Log file based dose reconstruction and accumulation for 4D adaptive pencil beam scanned proton therapy in a clinical treatment planning system: Implementation and proof-of-concept

Background and Purpose
Motion induced uncertainties hamper the clinical implementation of pencil beam scanning proton therapy (PBS-PT). Prospective pre-treatment evaluations only provide multi-scenario predictions without giving a clear conclusion for the actual treatment.
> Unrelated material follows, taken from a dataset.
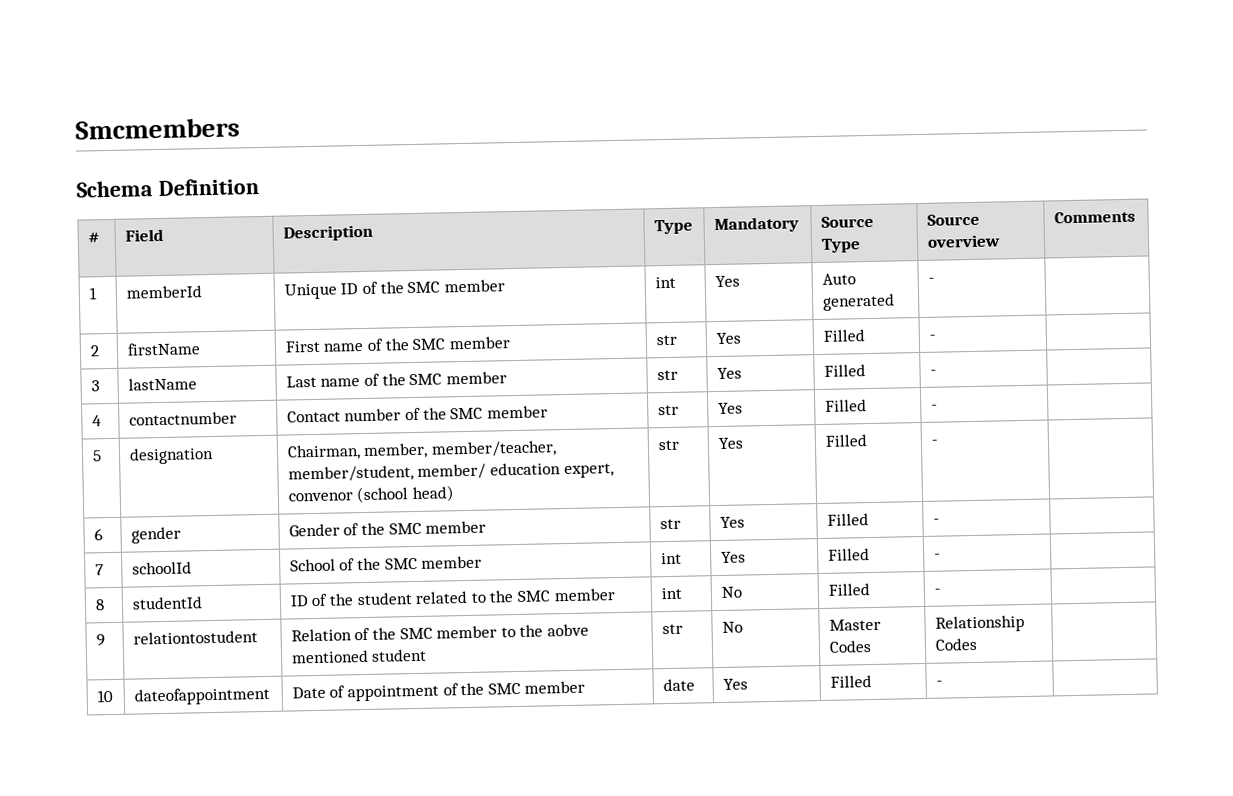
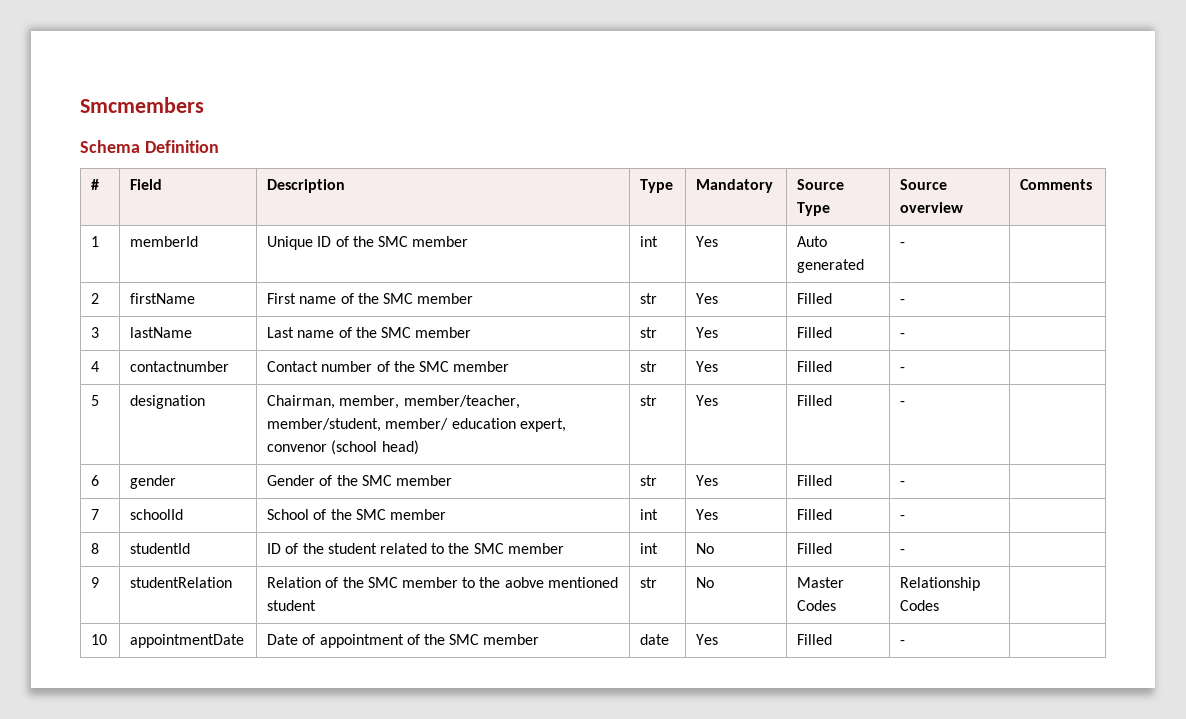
- 9 | relationtostudent | Relation of the SMC member to the aobve mentioned student | str | No | Master Codes | Relationship Codes |
+ 9 | studentRelation | Relation of the SMC member to the aobve mentioned student | str | No | Master Codes | Relationship Codes |
- 10 | dateofappointment | Date of appointment of the SMC member | date | Yes | Filled | - |
+ 10 | appointmentDate | Date of appointment of the SMC member | date | Yes | Filled | - |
Therefore, in this proof-of-concept study we present a methodology for a fraction-wise retrospective 4D dose reconstruction and accumulation aiming at the evaluation of treatment quality during and after treatment.
Material and Methods
We implemented an easy-to-use, script-based 4D dose assessment of PBS-PT for patients with moving tumours in a commercially available treatment planning system. This 4D dose accumulation uses treatment delivery log files and breathing pattern records of each fraction as well as weekly repeated 4D-CT scans acquired during the treatment course. The approach was validated experimentally and was executed for an exemplary data set of a lung cancer patient.
Results
The script-based 4D dose reconstruction and accumulation was implemented successfully, requiring minimal user input and a reasonable processing time (around 10 minutes for a fraction dose assessment). An experimental validation using a dynamic CIRS thorax phantom confirmed the precision of the 4D dose reconstruction methodology. In a proof-of-concept study, the accumulation of 33 reconstructed fraction showed a linear increase of D98 values. Projected treatment course D98 values revealed a CTV under dosage after fraction 25. This loss of target coverage was confirmed in a DVH comparison of the nominal, the projected (after 16 fractions) and the accumulated (after 33 fractions) dose distribution.
Conclusions
The presented method allows for the assessment of the conformity between planned and delivered dose as the treatment course progresses. The implemented approach considers the influence of changing patient anatomy and variations in the breathing pattern. This facilitates treatment quality evaluation and supports decisions regarding plan adaptation. In a next step, this approach will be applied to a larger patient cohort to investigate its capability as 4D quality control and decision support tool for treatment adaptation.